_Record excerpts_
....
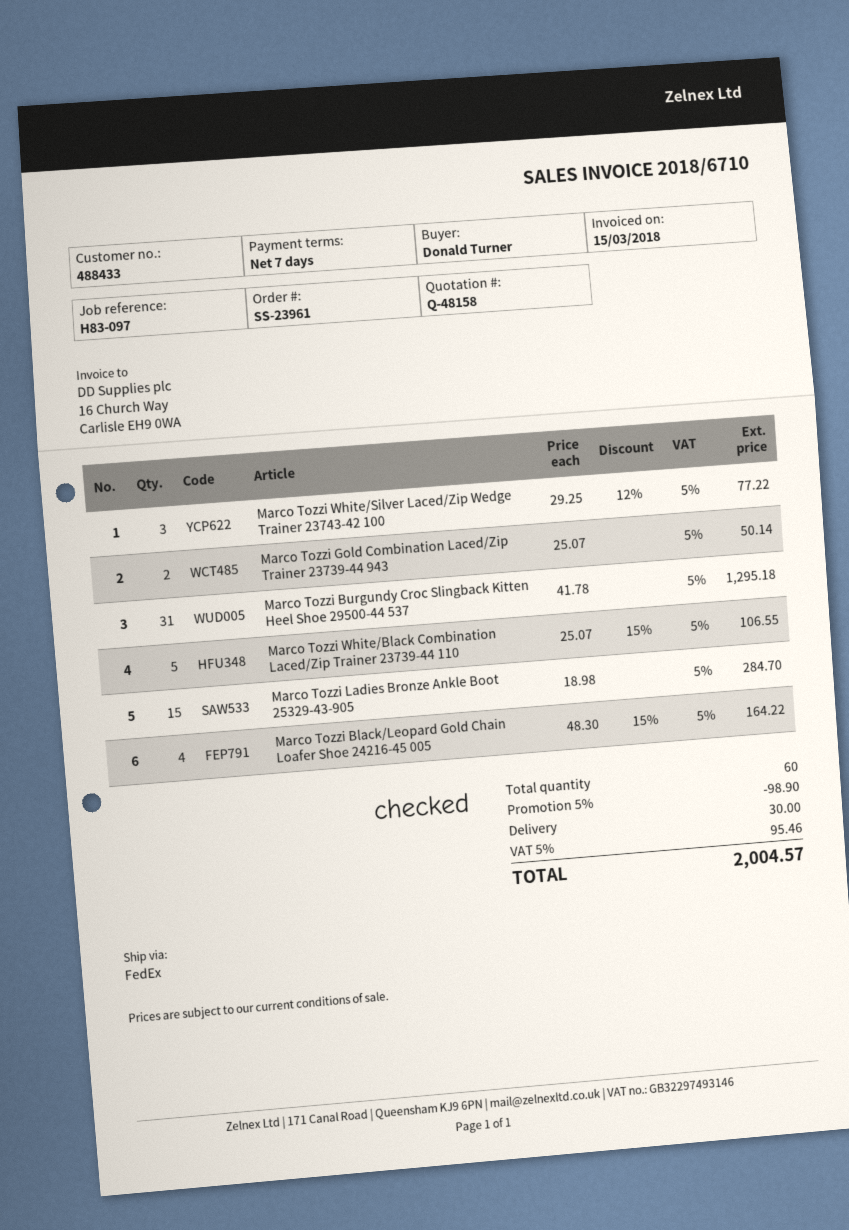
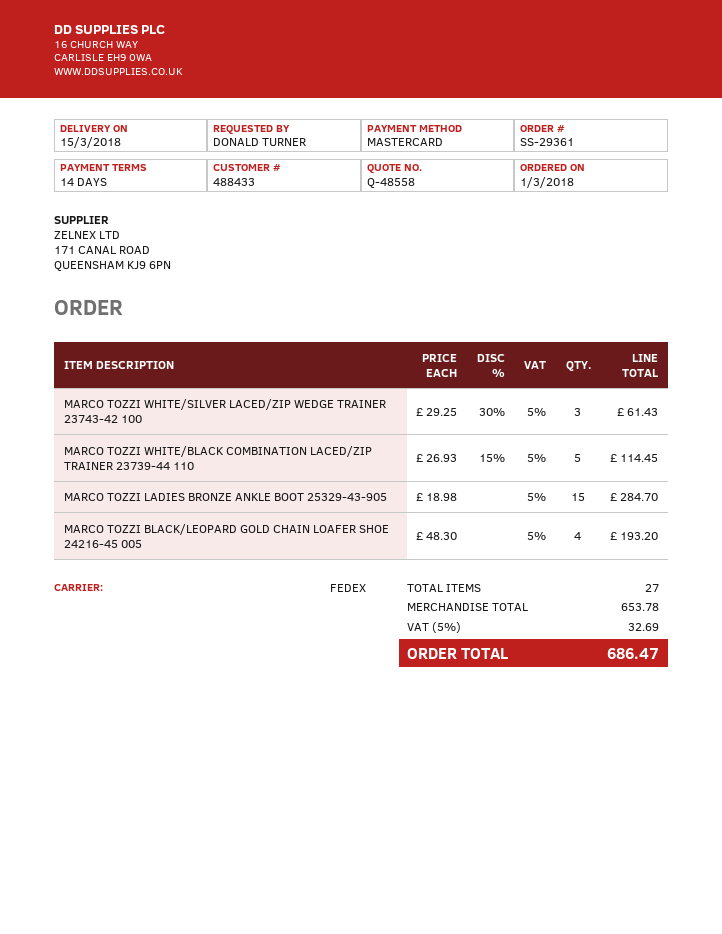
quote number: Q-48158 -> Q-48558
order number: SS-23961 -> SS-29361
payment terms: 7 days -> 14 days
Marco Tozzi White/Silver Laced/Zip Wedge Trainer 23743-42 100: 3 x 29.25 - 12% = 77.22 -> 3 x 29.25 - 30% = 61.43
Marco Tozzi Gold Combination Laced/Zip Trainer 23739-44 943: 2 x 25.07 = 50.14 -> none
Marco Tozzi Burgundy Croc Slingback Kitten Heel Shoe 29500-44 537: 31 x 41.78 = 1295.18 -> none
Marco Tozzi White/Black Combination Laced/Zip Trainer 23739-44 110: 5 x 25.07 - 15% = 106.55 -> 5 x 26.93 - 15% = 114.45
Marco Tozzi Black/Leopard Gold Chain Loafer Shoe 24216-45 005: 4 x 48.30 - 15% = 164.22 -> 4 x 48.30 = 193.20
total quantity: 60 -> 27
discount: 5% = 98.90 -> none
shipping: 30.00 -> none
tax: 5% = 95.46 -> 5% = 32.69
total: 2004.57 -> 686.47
....
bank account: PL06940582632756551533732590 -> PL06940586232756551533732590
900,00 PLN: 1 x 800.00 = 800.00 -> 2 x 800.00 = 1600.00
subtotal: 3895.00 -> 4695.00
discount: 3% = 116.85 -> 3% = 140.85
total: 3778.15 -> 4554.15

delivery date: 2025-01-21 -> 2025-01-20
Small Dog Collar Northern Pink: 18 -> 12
....
_Required action_
Return a word-for-word copy of the lines above from the one holding "quote number: Q-48158 -> Q-48558" through the one holding "total: 2004.57 -> 686.47", with both of them included and nothing besides.

_Task output_
quote number: Q-48158 -> Q-48558
order number: SS-23961 -> SS-29361
payment terms: 7 days -> 14 days
Marco Tozzi White/Silver Laced/Zip Wedge Trainer 23743-42 100: 3 x 29.25 - 12% = 77.22 -> 3 x 29.25 - 30% = 61.43
Marco Tozzi Gold Combination Laced/Zip Trainer 23739-44 943: 2 x 25.07 = 50.14 -> none
Marco Tozzi Burgundy Croc Slingback Kitten Heel Shoe 29500-44 537: 31 x 41.78 = 1295.18 -> none
Marco Tozzi White/Black Combination Laced/Zip Trainer 23739-44 110: 5 x 25.07 - 15% = 106.55 -> 5 x 26.93 - 15% = 114.45
Marco Tozzi Black/Leopard Gold Chain Loafer Shoe 24216-45 005: 4 x 48.30 - 15% = 164.22 -> 4 x 48.30 = 193.20
total quantity: 60 -> 27
discount: 5% = 98.90 -> none
shipping: 30.00 -> none
tax: 5% = 95.46 -> 5% = 32.69
total: 2004.57 -> 686.47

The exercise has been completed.